> **Work task**
Look through the records that follow. Copy every line containing the word "clipped".

> **Data shown**
=== Begin Enclosure ===
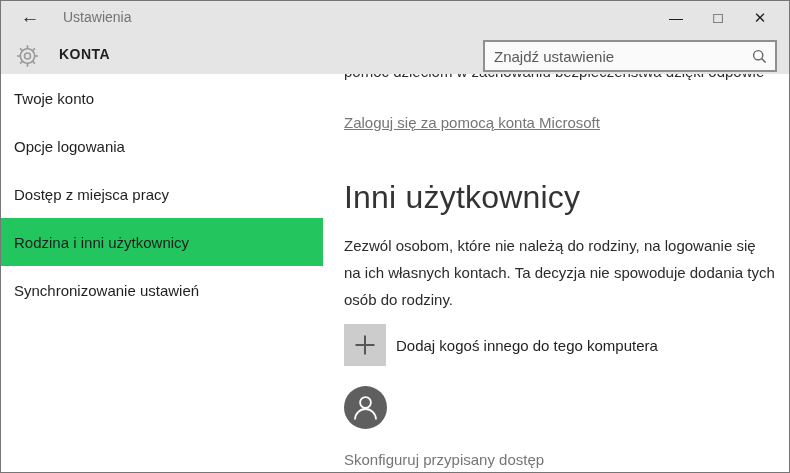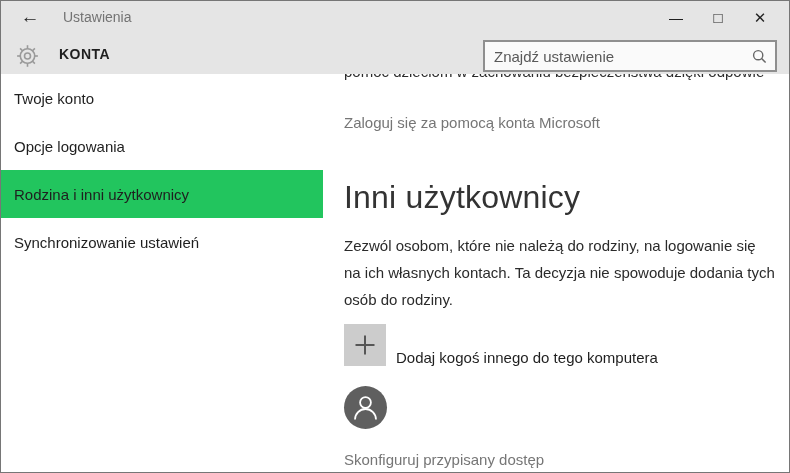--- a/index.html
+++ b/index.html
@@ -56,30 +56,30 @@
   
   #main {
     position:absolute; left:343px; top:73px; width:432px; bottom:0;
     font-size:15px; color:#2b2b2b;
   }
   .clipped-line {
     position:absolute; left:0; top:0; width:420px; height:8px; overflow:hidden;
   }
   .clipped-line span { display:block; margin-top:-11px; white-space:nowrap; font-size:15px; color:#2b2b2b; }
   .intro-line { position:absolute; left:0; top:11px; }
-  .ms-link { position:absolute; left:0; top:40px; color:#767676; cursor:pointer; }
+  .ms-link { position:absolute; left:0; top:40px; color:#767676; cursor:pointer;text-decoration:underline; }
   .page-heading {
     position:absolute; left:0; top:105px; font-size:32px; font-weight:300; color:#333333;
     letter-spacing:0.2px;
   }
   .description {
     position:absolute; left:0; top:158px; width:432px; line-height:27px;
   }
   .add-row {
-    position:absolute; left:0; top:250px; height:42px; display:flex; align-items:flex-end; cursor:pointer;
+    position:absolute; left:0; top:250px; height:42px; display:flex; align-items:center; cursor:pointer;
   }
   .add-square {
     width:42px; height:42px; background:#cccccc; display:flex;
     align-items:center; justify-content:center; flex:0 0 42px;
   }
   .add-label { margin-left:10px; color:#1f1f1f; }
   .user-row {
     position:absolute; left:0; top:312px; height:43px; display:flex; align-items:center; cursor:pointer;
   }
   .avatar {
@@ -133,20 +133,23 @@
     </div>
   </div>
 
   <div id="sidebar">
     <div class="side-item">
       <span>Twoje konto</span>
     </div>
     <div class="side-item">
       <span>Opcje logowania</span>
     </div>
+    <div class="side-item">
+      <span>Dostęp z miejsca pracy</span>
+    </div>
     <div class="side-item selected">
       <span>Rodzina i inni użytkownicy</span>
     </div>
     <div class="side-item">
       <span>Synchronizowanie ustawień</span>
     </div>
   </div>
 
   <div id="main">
=== End Enclosure ===
> **Result for this exercise**
   .clipped-line {
   .clipped-line span { display:block; margin-top:-11px; white-space:nowrap; font-size:15px; color:#2b2b2b; }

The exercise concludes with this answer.